▶ **Directions**: Looking through the records that follow, determine how many lines contain "lipca" and reply with that number alone.

▶ **Task inputs**:
——
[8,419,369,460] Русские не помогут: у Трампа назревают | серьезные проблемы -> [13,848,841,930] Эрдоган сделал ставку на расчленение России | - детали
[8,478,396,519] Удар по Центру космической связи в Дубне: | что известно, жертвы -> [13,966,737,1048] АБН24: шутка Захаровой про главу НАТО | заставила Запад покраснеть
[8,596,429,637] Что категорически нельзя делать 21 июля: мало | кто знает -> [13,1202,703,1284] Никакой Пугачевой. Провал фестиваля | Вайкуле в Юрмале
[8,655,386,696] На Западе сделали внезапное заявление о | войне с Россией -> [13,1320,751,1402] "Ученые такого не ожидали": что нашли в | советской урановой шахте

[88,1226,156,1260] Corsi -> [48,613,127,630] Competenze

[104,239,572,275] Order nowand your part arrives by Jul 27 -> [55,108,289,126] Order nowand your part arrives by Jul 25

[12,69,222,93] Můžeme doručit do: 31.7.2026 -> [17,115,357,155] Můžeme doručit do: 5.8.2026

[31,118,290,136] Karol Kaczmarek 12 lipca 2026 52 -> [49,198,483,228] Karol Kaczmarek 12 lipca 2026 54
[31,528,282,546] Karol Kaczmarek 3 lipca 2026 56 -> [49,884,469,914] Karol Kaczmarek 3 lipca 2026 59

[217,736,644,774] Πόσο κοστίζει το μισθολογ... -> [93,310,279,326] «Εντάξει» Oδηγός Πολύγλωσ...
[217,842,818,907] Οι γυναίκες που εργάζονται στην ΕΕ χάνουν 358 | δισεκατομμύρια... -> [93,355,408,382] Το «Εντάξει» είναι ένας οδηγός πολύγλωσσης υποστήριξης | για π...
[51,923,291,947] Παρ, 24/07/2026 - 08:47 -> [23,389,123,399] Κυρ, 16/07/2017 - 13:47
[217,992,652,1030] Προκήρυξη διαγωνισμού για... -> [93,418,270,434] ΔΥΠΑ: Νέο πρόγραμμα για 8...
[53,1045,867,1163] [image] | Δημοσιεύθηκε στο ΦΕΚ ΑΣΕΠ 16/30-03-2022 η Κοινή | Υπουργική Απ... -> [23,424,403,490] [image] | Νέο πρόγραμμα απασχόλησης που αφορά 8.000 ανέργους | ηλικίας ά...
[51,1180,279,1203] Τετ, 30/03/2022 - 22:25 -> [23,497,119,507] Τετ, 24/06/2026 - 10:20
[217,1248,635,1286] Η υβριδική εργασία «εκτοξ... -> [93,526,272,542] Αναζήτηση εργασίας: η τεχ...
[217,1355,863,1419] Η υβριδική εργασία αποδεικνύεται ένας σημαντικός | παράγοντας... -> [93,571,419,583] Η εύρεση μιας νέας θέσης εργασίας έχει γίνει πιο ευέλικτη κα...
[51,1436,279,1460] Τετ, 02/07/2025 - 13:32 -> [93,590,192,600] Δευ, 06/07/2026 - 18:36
——
▶ **Completed exercise**: 2